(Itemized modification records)
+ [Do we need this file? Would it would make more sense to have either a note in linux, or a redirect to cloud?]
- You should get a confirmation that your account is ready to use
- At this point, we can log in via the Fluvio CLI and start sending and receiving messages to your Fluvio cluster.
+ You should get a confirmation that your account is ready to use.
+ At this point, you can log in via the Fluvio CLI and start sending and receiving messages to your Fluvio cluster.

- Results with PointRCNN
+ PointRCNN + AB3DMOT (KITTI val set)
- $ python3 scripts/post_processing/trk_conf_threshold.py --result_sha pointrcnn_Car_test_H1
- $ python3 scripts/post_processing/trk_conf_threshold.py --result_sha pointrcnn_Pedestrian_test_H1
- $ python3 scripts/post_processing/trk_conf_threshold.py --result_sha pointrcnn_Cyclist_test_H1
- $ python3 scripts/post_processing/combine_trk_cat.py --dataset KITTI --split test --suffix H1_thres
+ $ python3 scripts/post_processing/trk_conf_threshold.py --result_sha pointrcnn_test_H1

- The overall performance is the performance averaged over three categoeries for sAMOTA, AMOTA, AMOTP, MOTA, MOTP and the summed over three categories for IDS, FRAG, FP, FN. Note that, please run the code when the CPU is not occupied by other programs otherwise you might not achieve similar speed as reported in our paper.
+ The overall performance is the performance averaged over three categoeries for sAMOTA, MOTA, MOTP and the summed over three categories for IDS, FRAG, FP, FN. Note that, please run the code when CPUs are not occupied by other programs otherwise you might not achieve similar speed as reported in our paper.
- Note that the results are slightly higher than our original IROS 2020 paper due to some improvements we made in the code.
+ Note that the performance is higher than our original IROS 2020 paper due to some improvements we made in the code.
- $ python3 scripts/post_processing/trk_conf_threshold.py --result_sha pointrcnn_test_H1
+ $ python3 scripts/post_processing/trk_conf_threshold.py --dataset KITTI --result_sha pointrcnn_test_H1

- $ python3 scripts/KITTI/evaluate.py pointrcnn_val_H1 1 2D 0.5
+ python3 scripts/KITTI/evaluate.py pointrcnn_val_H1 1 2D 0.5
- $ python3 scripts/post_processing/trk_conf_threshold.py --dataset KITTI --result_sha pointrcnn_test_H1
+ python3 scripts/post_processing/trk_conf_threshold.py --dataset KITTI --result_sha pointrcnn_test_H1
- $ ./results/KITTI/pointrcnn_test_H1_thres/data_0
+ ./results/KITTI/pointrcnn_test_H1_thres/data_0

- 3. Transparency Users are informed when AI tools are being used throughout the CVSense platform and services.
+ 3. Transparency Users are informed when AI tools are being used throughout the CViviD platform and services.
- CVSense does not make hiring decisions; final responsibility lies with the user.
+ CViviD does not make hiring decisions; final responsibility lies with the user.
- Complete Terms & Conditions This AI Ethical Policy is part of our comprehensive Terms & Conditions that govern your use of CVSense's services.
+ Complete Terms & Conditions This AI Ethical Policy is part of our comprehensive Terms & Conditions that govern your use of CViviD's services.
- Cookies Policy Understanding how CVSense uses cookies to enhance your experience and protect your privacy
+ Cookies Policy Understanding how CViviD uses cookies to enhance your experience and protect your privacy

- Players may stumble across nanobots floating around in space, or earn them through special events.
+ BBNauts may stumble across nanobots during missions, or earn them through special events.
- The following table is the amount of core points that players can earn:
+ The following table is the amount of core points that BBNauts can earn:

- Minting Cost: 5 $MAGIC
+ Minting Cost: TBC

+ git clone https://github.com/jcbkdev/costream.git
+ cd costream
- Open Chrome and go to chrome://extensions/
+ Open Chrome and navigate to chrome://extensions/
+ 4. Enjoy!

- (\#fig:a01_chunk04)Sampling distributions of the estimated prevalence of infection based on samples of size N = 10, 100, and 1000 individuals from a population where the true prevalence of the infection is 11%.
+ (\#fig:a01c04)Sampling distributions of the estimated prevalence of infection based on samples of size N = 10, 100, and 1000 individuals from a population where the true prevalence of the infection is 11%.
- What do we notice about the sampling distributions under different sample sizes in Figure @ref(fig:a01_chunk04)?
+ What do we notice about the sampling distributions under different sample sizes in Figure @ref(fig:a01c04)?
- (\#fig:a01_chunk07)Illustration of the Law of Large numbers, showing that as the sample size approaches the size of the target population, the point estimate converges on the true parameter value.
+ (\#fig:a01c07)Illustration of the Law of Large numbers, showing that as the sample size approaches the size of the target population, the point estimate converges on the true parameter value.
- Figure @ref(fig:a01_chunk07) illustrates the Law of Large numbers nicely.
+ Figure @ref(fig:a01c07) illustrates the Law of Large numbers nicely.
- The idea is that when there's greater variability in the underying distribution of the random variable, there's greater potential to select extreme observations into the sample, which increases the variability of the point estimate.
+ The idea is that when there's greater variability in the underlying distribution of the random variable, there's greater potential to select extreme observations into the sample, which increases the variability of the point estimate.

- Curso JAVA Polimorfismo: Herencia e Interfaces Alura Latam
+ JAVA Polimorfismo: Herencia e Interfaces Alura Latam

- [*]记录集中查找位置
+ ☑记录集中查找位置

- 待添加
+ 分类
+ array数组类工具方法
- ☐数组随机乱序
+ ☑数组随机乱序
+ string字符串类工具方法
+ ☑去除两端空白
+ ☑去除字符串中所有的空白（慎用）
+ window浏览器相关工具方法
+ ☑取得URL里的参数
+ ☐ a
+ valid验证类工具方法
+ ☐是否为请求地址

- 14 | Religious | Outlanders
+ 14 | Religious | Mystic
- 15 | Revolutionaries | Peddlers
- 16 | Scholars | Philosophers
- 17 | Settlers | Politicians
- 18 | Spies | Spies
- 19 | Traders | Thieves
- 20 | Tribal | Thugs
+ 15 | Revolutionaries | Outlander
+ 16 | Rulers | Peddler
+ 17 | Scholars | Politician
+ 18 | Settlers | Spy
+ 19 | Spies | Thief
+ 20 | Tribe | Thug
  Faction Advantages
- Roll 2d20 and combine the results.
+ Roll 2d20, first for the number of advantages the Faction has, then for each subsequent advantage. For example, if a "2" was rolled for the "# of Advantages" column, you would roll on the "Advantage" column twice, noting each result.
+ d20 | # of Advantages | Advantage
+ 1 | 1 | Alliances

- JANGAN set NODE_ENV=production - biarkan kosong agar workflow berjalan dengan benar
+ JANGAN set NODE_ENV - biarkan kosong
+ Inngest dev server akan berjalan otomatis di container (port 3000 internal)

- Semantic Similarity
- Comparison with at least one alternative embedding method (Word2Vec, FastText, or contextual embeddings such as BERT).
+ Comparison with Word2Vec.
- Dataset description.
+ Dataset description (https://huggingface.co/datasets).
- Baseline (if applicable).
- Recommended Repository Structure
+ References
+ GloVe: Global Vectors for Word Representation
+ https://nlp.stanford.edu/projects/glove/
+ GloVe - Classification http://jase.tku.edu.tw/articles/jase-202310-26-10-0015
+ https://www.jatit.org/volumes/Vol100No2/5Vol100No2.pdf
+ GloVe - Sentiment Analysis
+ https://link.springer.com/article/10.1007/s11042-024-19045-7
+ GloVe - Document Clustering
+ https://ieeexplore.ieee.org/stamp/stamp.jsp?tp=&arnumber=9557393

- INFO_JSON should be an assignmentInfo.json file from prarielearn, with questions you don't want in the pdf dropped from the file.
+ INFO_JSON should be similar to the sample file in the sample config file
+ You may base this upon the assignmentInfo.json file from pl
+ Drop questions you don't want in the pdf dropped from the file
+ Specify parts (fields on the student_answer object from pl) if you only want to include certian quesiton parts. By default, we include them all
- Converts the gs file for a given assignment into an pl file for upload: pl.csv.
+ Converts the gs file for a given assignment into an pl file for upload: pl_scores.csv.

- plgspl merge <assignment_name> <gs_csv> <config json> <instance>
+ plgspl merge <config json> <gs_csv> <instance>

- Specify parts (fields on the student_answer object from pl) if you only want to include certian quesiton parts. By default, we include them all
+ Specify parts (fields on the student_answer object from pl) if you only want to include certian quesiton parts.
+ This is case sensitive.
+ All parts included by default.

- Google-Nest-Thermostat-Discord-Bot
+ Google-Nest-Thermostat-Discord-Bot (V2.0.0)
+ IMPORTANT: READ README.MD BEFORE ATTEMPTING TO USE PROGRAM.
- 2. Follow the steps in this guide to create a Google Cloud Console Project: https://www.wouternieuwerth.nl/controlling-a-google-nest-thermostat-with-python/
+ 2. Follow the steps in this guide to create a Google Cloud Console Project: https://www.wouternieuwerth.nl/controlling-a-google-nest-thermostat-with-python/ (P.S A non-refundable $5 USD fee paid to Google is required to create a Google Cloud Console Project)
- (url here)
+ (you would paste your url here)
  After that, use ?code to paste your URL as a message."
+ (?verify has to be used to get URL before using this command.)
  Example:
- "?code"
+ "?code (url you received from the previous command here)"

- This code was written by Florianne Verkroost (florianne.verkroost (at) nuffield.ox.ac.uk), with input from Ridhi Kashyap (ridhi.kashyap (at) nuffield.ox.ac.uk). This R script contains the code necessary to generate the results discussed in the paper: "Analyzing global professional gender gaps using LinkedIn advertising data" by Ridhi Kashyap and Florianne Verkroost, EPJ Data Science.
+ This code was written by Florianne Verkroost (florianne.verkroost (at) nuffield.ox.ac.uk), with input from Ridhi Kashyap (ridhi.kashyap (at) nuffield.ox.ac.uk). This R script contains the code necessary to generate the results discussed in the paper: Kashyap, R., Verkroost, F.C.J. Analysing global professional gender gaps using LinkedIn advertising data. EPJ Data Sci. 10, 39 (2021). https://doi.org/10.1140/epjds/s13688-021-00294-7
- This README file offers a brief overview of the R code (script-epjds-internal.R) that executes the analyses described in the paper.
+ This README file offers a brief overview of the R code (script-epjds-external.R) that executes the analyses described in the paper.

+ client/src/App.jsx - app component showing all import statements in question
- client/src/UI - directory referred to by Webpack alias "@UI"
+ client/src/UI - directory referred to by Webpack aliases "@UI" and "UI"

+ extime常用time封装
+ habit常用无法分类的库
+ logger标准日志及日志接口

#### Assigned task:
Only one stretch of the data above is needed. Restate it word for word, from the line containing "- Google-Nest-Thermostat-Discord-Bot" through the line containing "(url you received", both ends included.

#### Written answer:
- Google-Nest-Thermostat-Discord-Bot
+ Google-Nest-Thermostat-Discord-Bot (V2.0.0)
+ IMPORTANT: READ README.MD BEFORE ATTEMPTING TO USE PROGRAM.
- 2. Follow the steps in this guide to create a Google Cloud Console Project: https://www.wouternieuwerth.nl/controlling-a-google-nest-thermostat-with-python/
+ 2. Follow the steps in this guide to create a Google Cloud Console Project: https://www.wouternieuwerth.nl/controlling-a-google-nest-thermostat-with-python/ (P.S A non-refundable $5 USD fee paid to Google is required to create a Google Cloud Console Project)
- (url here)
+ (you would paste your url here)
  After that, use ?code to paste your URL as a message."
+ (?verify has to be used to get URL before using this command.)
  Example:
- "?code"
+ "?code (url you received from the previous command here)"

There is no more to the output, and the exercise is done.